The medieval dungeon, constructed in the foundations of castle towers, sometimes contained an additional prison-within-a-prison. This hole in the dungeon, called the Oubliette, from the French word meaning “to forget” was a small hold in the dungeon into which prisoners were either thrown or lured. Prisoners in the Oubliette were left to starve, drown when the groundwater rose, or simply forgotten and left to die. (Cite)

My recent musings on the nature of not only the US prison system but the idea of prison in general led to consideration of the ultimate purpose of imprisonment. Was it containment? Rehabilitation? Punishment?

Containment may be argued, as prison confines a person to a specific compound or cell. Rather than having a serial killer on the loose, ostensibly society at large can rest easy knowing that this person is behind bars and unable to continue his or her crime spree. But if containment is the ultimate purpose of imprisonment, what of say, white-collar criminals that committed crimes that may not have affected society at large, such as someone convicted of insider trading?

Rehabilitation may be argued, and in the course of my ongoing research into the US prison system there are many stories of inmates who took the opportunity to get a GED (high school equivalent diploma), college degrees, or vocational training.
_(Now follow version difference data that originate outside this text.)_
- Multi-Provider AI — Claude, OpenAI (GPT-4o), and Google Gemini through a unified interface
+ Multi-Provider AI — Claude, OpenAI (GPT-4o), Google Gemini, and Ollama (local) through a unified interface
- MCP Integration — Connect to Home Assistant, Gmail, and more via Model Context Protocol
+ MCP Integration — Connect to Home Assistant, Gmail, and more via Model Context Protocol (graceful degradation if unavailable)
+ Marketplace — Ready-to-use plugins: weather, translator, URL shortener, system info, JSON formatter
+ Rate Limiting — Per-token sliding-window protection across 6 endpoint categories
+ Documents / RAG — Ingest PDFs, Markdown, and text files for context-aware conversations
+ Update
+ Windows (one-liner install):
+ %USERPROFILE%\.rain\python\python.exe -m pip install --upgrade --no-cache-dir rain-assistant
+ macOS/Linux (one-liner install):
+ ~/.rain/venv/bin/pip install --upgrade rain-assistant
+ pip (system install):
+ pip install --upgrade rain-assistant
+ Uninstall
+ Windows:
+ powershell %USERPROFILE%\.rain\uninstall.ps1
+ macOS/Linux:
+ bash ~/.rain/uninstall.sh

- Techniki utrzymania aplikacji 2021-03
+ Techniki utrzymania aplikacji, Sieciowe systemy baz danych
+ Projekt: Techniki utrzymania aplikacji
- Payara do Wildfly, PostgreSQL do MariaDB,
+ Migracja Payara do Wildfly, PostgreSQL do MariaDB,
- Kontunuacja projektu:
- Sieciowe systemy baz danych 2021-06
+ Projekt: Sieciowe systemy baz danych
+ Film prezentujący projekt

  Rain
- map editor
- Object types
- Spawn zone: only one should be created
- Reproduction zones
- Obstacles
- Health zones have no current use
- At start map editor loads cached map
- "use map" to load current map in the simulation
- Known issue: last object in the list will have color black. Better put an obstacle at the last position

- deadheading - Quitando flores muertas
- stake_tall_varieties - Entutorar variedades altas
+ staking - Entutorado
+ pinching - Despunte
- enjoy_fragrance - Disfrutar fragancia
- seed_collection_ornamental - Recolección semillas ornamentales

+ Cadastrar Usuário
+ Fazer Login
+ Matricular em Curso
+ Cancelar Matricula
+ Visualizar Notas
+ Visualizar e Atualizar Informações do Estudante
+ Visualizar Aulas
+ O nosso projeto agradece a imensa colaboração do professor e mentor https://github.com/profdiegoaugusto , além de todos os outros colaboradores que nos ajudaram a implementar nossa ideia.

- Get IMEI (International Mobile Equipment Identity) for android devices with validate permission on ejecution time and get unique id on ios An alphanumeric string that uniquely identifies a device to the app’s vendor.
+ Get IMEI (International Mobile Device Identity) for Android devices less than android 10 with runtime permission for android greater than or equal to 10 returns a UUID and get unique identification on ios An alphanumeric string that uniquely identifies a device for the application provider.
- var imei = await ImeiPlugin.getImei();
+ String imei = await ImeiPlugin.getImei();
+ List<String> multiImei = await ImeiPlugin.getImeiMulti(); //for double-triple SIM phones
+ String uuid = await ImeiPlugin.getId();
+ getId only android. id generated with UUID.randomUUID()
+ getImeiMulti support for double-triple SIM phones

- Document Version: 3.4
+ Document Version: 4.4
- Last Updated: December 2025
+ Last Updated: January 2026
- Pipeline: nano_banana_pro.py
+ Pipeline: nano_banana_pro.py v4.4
But not every inmate has access to these opportunities, either as the prison has cut the programs or, for example, a specific inmate is in solitary confinement and not permitted to attend various classes or workshops.

Not to argue that these are the only three possibilities, but for the purposes of this article I will focus on punishment.

“Go to your room,” says the parent to the naughty child.

Sometimes, the child asks what she is to do in her room.

“Sit and think about what you did,” is often the reply. (Followed closely by “wait until your father comes home.”)

Parenting has, of course, evolved over time but I trust that many a head will nod with recollection of such scenes from personal memory.

This is not a condemnation of “time out” as a disciplinary tactic. For some children, this is effective whereas other disciplinary efforts fail.

However, what of the child that is being punished for the actions of others? What if the family dog really did knock the vase over? What if a sibling shifted the blame for something he or she did? What is the child in “time out” to think then?

From experience, probably something along the lines of this is so unfair.

In my imaginary scene, did “time out” serve any other purpose than strictly punishment? Perhaps, especially when coupled with the order to think about the deed that preceded the punishment. But this is ultimately a passive exercise. The parent isn’t explaining what the child did wrong, it is expected to be self-evident and remorse is expected to follow, along with a resolution by the child to avoid such behavior in the future.

At present, I believe this sums up the collective attitude toward crime and punishment in the United States. If one commits a crime, one is to be punished. The criminal is expected to be remorseful at some point during the trial (usually sentencing), remorseful during his or her prison term, remorseful during the parole hearing(s), and remorseful upon release. And upon release, should that day arrive, the ex-convict is expected to refrain from criminal acts going forward.

Viewed through the lens of society at large, however, the convicted criminal is sent to prison and fades from public memory. Whether Charles Manson got his GED or helps troubled teens avoid drugs is irrelevant. Charles Manson is in prison, the end. This is not a plea for clemency for Charles Manson. I picked a controversial figure specifically to allow the reader to consider his or her views about how Charles Manson might be faring these days. I for one do not spend a lot of time engaging in such thoughts, and lest I be Freudian in this respect I dare say the average citizen does not either, unless he is up for parole.

Thus, prison may be thought of as a “time out” for criminal activity. How long it lasts is commensurate with the severity of the crime.

While the prisoner is indeed walled off from society at large, what is our obligation to that person while serving his or her sentence?